Thursday, March 16, 2006

 

Regular expressionescence

I felt startled when I read Tim Sweeny's language proposal (pdf). Perhaps that's not exactly the word - I felt vindicated. The sort of things he says he wants from a language are exactly the sorts of things I've been desigining in my experimental programming language, Flan. Not too surprising, I suppose, since the two of us are in the same field.

One of the key features of Flan is its type system. You can have type-checking applied statically or dynamically, and you can make types more-or-less as restrictive or as loose as you want. In the end, it turns out that you can use this one system to do Prolog or Haskell-style data deconstruction, SQL-style filtering and pattern-matching, Eiffel-style compile-time contracts, and a really readable version of regular expressions.
Although such flexible type systems seem to be in vogue lately, I've actually been working out the details of this system for several years now.
Let's start with a demo of Flan's static type declarations:

int @a = 0; // declare an integer variable a, which is initially 0.

To quickly summarize: the basic syntax is C. Comments are marked with // and /**/, assignment with =, statements delimited with ;. (Because as far as I'm concerned, if it ain't broke, don't fix it.)

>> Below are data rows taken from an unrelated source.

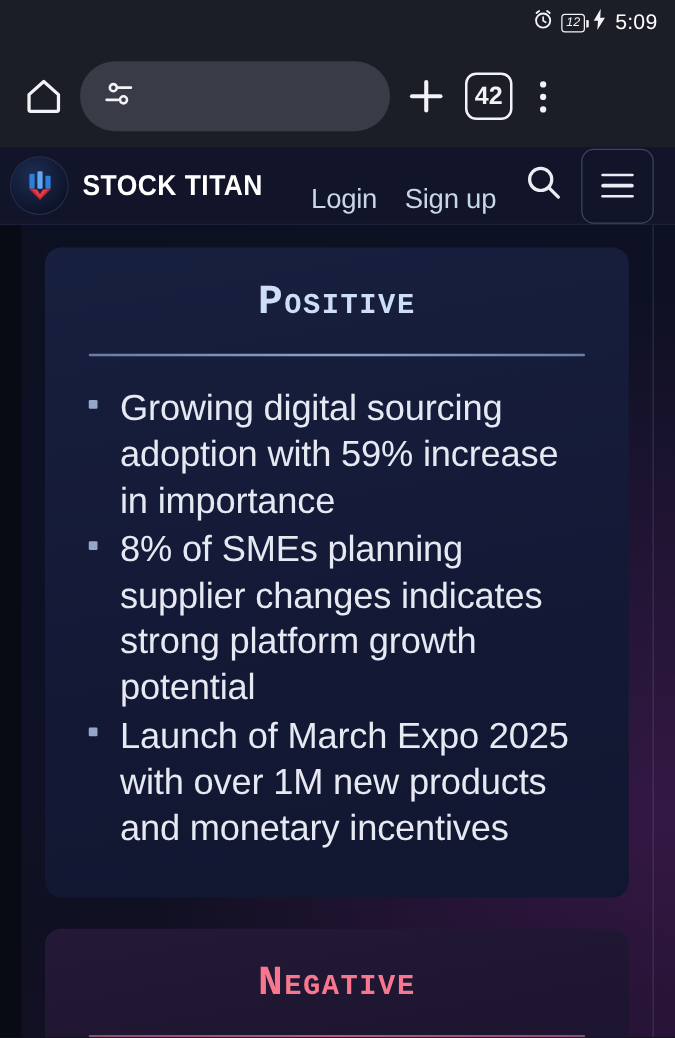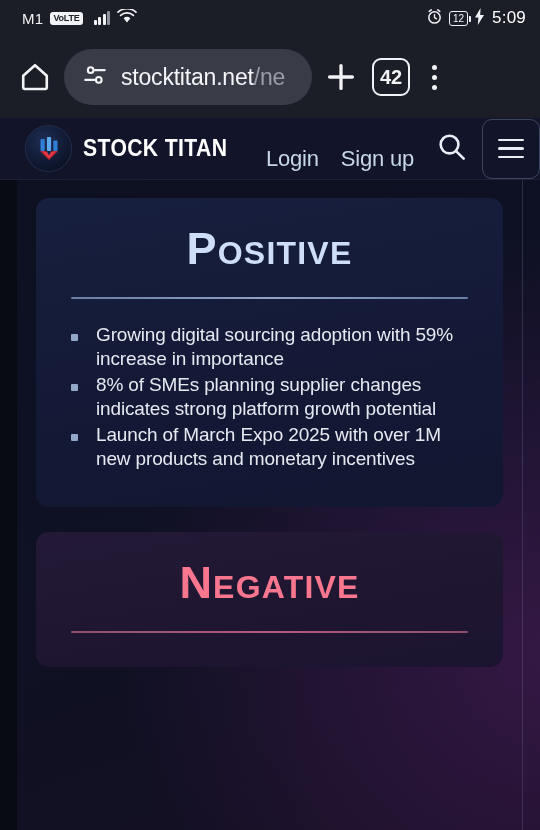--- a/index.html
+++ b/index.html
@@ -31,21 +31,21 @@
   .bars{ display:flex; align-items:flex-end; gap:1.5px; height:14px; margin-left:4px;}
   .bars i{ display:block; width:3px; background:#f2f3f6; border-radius:1px;}
   .bars i:nth-child(1){height:5px}
   .bars i:nth-child(2){height:8px}
   .bars i:nth-child(3){height:11px}
   .bars i:nth-child(4){height:14px; background:#8d919c}
   .clock-time{ font-size:17px; color:#fff; letter-spacing:.2px; margin-left:1px;}
   .batt{
     border:1.6px solid #f2f3f6; border-radius:3px;
     font-size:10px; line-height:11px; padding:1px 3px;
-    color:#f2f3f6; position:relative; font-weight:500;
+    color:#f2f3f6; position:relative; font-weight:500;font-style:italic;
   }
   .batt:after{
     content:""; position:absolute; right:-4px; top:4px;
     width:2px; height:6px; background:#f2f3f6; border-radius:0 1px 1px 0;
   }
 
   
   .browserbar{
     height:82px; width:100%;
     background:#1b1e27;
@@ -88,21 +88,21 @@
   .left-gutter{
     position:absolute; top:0; bottom:0; left:0; width:17px;
     background:#080a14;
   }
 
   
   .siteheader{
     height:62px; width:100%;
     background:#12152a;
     display:flex; align-items:center;
-    padding-left:26px; padding-right:0;
+    padding-left:9px; padding-right:0;
     position:relative;
     border-bottom:1px solid rgba(120,140,200,.10);
   }
   .logo{
     width:45px; height:45px; border-radius:50%;
     background:radial-gradient(circle at 40% 32%,#1d2d54 0%,#111a33 55%,#070b18 100%);
     display:flex; align-items:center; justify-content:center; flex:0 0 auto;
     box-shadow:0 0 0 1px rgba(90,120,190,.25);
   }
   .brand{
@@ -133,70 +133,53 @@
     position:relative;
   }
   .card.positive{
     background:linear-gradient(170deg,#18203f 0%,#141a37 45%,#111730 100%);
   }
   .card.negative{
     background:linear-gradient(170deg,#241a38 0%,#1f1631 50%,#1b1430 100%);
   }
   .card-title{
     text-align:center;
-    font-family:Liberation Sans, sans-serif;
+    font-family:Liberation Mono, monospace;
     font-weight:bold;
     font-variant:small-caps;
-    font-size:45px;
+    font-size:33px;
     letter-spacing:1.2px;
     line-height:1.1;
   }
   .positive .card-title{ color:#cddef6; }
   .negative .card-title{ color:#f9768f; }
   .rule{ height:2px; margin:23px 0 0 0; border-radius:2px;}
   .positive .rule{ background:linear-gradient(90deg,#6a7da4,#8fa2c6 50%,#6a7da4);}
   .negative .rule{ background:linear-gradient(90deg,#8c4e6d,#b05c7f 50%,#8c4e6d);}
   .bullets{ list-style:none; margin-top:24px; }
   .bullets li{
     position:relative;
     padding-left:25px;
-    font-size:19px;
+    font-size:29px;
     line-height:1.27;
     color:#e6e9f2;
     margin-bottom:2px;
     letter-spacing:-.15px;
   }
   .bullets li:before{
     content:""; position:absolute; left:0; top:11px;
     width:7px; height:7px; border-radius:1px;
   }
   .positive .bullets li:before{ background:#93a7c8; }
   .negative .bullets li:before{ background:#e8607f; }
 </style>
 </head>
 <body>
 
 <div class="statusbar">
-  <div class="sb-left">
-    <span class="carrier">M1</span>
-    <span class="volte">VoLTE</span>
-    <span class="bars">
-        <i></i>
-        <i></i>
-        <i></i>
-        <i></i>
-      </span>
-    <span>
-      <svg width="20" height="15" viewBox="0 0 20 15">
-        <path d="M10 13.4 L6.6 9.2 a5.4 5.4 0 0 1 6.8 0 Z" fill="#f2f3f6"></path>
-        <path d="M3.6 6.4 a9.5 9.5 0 0 1 12.8 0" stroke="#f2f3f6" stroke-width="1.7" fill="none" stroke-linecap="round"></path>
-        <path d="M1 3.2 a13.5 13.5 0 0 1 18 0" stroke="#f2f3f6" stroke-width="1.7" fill="none" stroke-linecap="round"></path>
-      </svg>
-    </span>
-  </div>
   <div class="sb-right">
     <span>
       <svg width="17" height="17" viewBox="0 0 18 18">
         <circle cx="9" cy="10" r="6" stroke="#f2f3f6" stroke-width="1.6" fill="none"></circle>
         <path d="M9 7v3.2l2.2 1.3" stroke="#f2f3f6" stroke-width="1.4" fill="none" stroke-linecap="round"></path>
         <path d="M3.4 3.6 5.6 2M14.6 3.6 12.4 2" stroke="#f2f3f6" stroke-width="1.6" stroke-linecap="round"></path>
       </svg>
     </span>
     <span class="batt">12</span>
     <span>
@@ -217,21 +200,20 @@
 
   <div class="urlpill">
     <span>
       <svg width="26" height="26" viewBox="0 0 24 24">
         <circle cx="8" cy="7.5" r="2.6" stroke="#f2f3f6" stroke-width="1.9" fill="none"></circle>
         <line x1="12" y1="7.5" x2="21" y2="7.5" stroke="#f2f3f6" stroke-width="1.9" stroke-linecap="round"></line>
         <circle cx="15.5" cy="16.5" r="2.6" stroke="#f2f3f6" stroke-width="1.9" fill="none"></circle>
         <line x1="3" y1="16.5" x2="11.4" y2="16.5" stroke="#f2f3f6" stroke-width="1.9" stroke-linecap="round"></line>
       </svg>
     </span>
-    <span class="urltext"><span>stocktitan.net</span><span class="dim">/ne</span></span>
   </div>
 
   <span class="icon-btn">
     <svg width="38" height="38" viewBox="0 0 30 30">
       <line x1="15" y1="6" x2="15" y2="24" stroke="#f2f3f6" stroke-width="2.6" stroke-linecap="round"></line>
       <line x1="6" y1="15" x2="24" y2="15" stroke="#f2f3f6" stroke-width="2.6" stroke-linecap="round"></line>
     </svg>
   </span>
 
   <span class="icon-btn" style="padding:0 12px">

As I've mentioned before, @foo means "create a new variable called foo". If you're used to Perl or Ruby it takes a little time to adjust to declaring variables with @foo and then using them with just foo - but I'm finding that the more I use this syntax, the more I like it. It turns out that it even helps people learn the language. You know when you look at a piece of code in an unfamiliar language, and you're not sure which identifiers are being declared, and which have been declared elsewhere? That simply doesn't happen in Flan.

Some more examples:

char @b = 'B'; // b can be any character - initially, 'B'. (The audience gasps!)
value @c; // c can be any value - character, number, list, whatever.
4 @d; // d is always the number 4.
'E' @e; // e is always the character 'E'.
"ffFF" @f; // f is always the string "ffFF".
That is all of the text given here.